In the end, the reason for attaching a label like economics to some portion of human activity is practical: to guide a division of labor that allows us to balance the demand for specialized expertise with the need to remain aware of the interconnections that matter in real life. I suspect the line ought to be drawn differently for different motivating questions, different types of societies, maybe even different individuals and their intellectual skills and backgrounds.
What I want to suggest is a way of thinking about the relationship between these two conceptions. Think of the money economy as the fungible component of provisioning. That’s what money does: everything that’s exchangeable for money is exchangeable for everything else with this same property. The non-monetary economy is not fungible; there are limited options for parting with some elements of it for more of other elements. Restaurant cooking is part of the fungible world. I can spend more money eating out, or I can save up and buy a camera, or piano lessons or a savings account that allows me to eat out more ten or twenty years from now. Cooking at home is only slightly exchangeable. I can cook less in order to do something else with that particular bit of time, but unless I use the time to acquire money the number of things I can exchange with cooking is limited.

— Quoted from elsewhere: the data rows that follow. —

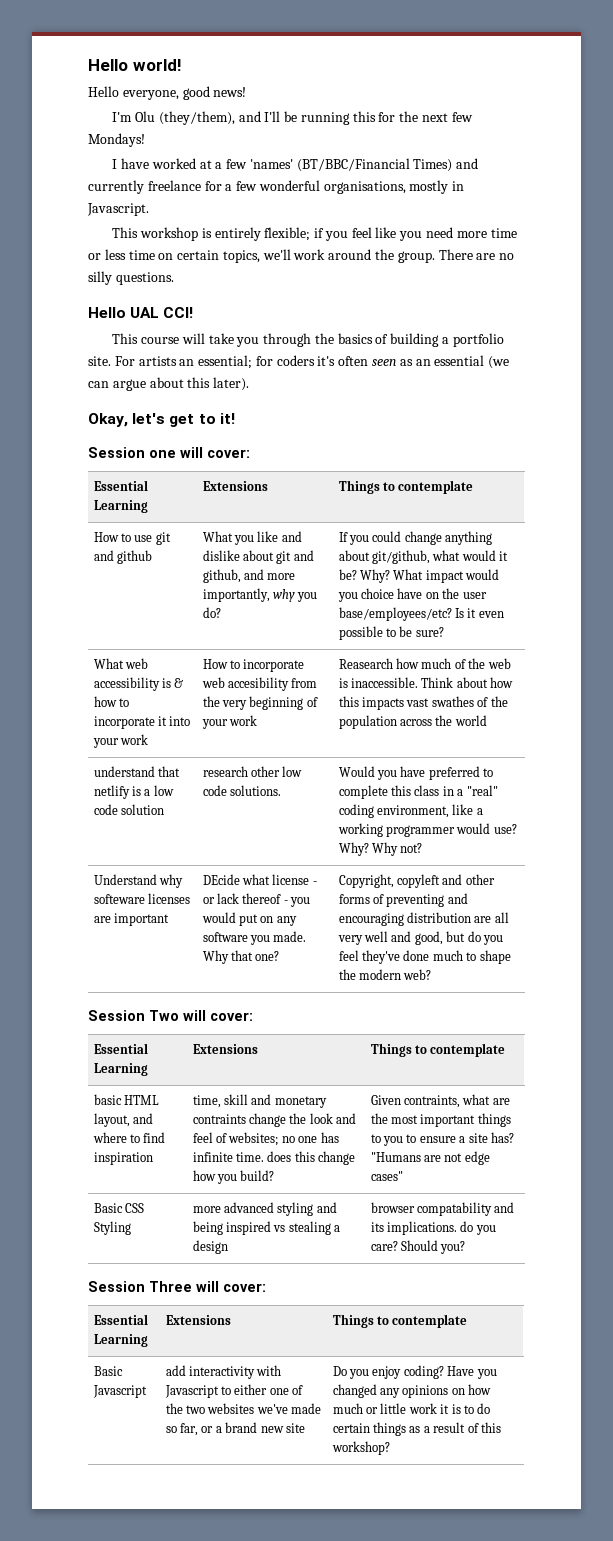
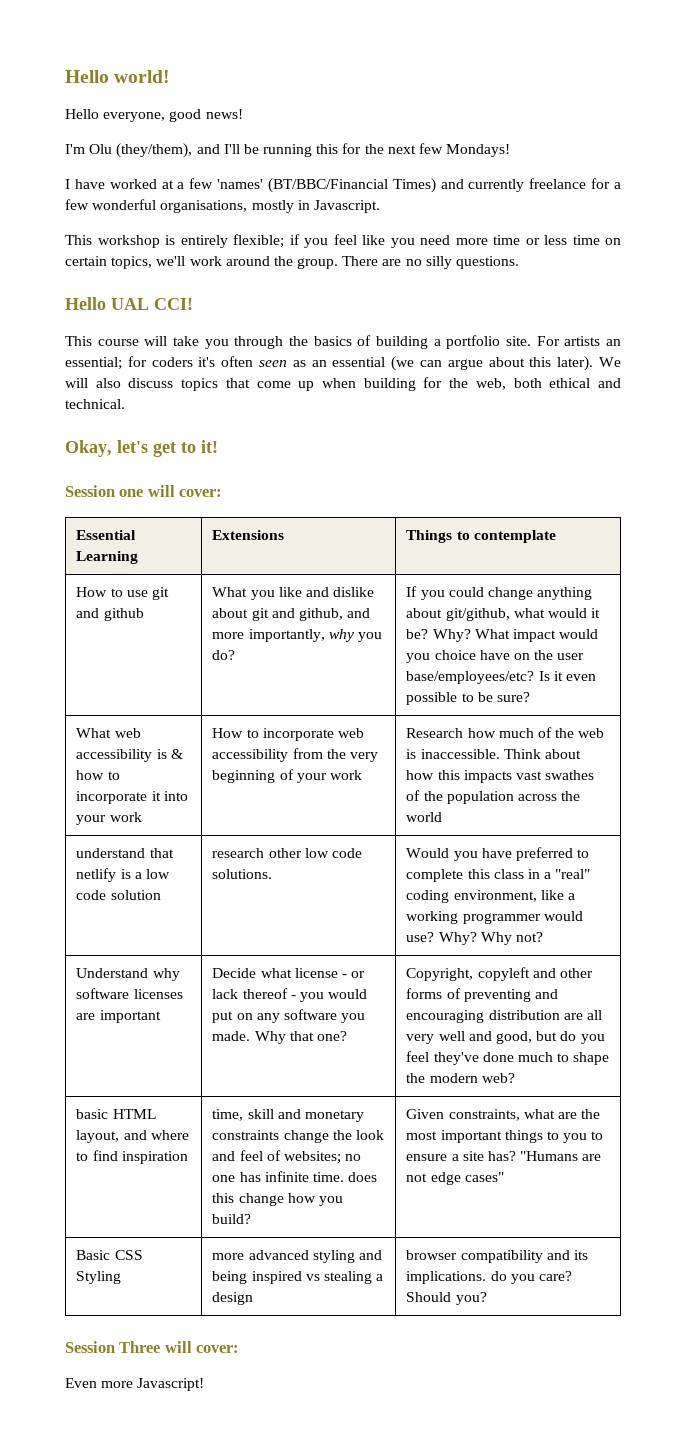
(250, 384) none -> [599,357,621,367] [65,377,621,391] [65,399,125,409] We will also discuss topics that come up when building for the web, both ethical and technical.
[228,677,290,691] accesibility -> [212,749,289,762] accessibility
[338,658,393,669] Reasearch -> [406,728,464,738] Research
[93,894,145,904] softeware -> [76,988,130,999] software
[202,874,240,885] DEcide -> [212,968,257,978] Decide
[88,1010,253,1021] [93,1043,148,1054] [93,1063,148,1076] [192,1044,258,1054] [370,1043,506,1057] // Session Two will cover: // Essential Learning | Extensions | Things to contemplate -> (515, 1078) none
[192,1114,246,1124] contraints -> [212,1130,280,1140] constraints
[404,1095,461,1108] contraints, -> [448,1109,520,1121] constraints,
[417,1202,493,1216] compatability -> [460,1250,543,1263] compatibility
[93,1314,148,1325] [93,1334,148,1347] [165,1315,231,1325] [332,1314,468,1328] [93,1366,123,1376] [92,1385,147,1398] [165,1365,282,1379] [164,1384,304,1398] [165,1403,322,1414] [165,1422,305,1436] [332,1365,497,1379] [332,1384,492,1398] [332,1403,491,1414] [332,1422,501,1436] [331,1441,390,1455] // Essential Learning | Extensions | Things to contemplate // Basic Javascript | add interactivity with Javascript to either one of the two websites we've made so far, or a brand new site | Do you enjoy coding? Have you changed any opinions on how much or little work it is to do certain things as a result of this workshop? -> [65,1378,205,1391] // Even more Javascript!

So how much does fungibility matter? The one thing fungible goods do have going for them is a range of choice, since if you have any of them you can exchange them for others. Otherwise there is no relationship between how fungible an activity or good is and how important it is to my well-being. Love is right up there at the top of values, and it is famously nonfungible: money can’t buy me love. Some environmental impacts are fungible, some aren’t, since the interdependent character of ecological relationships sets severe limits to the notion of chopping the natural world into pieces that can be managed through generalized exchange. Political goods, like freedom and democracy, aren’t fungible at all. Health? In some ways yes, in others no.
An important consideration is that fungibility matters more the more widespread it is. In societies where only a very few goods and services are exchanged for money—which means most societies in most periods of human history—the money economy plays a relatively small role in human well-being and the dynamics of social change. The increasing extent of fungibility as a core characteristic of modernity is equally why the money economy now matters much more to us. This is an important consideration in debates about the role of GDP growth as a guide to economic and social policy. It is objectively true to say that monetary measures of prosperity like GDP per capita (or better, median measures of money income or consumption) are vitally important today, because a large portion of what people need is part of the fungible universe. It is also true, however, that many essential goods are still not fungible and will probably never be, so a fixation on monetary indicators is a serious mistake. Access to higher levels of money income matters more to nearly everyone in the world than was the case in former times, but it’s still not everything—not even close.
I’ve thought about this in connection with child labor. Even before the rise of child labor “protagonism”, that opposes efforts to eliminate child labor in the name of respecting children’s agency and opposing eurocentrism, I encountered resistance to the notion that children should be in school rather than working full-time at home or in the fields. By trying to reduce child labor I was advancing the monetary economy over the competing claims of the traditional economy of household and kin, of the intergenerational transmission of culture and knowledge through joint work, of self-provision. And it was true. But when I thought about the world these children would be living in over the decades to come, it seemed clear to me that enough of what they needed for a good life would be in the fungible realm that lack of education would mean a lifetime of deprivation. That isn’t true for each single child, but it will probably be true for the vast majority. Seeing the matter in purely monetary terms is simplistic, but still seems to me to be the proper starting point.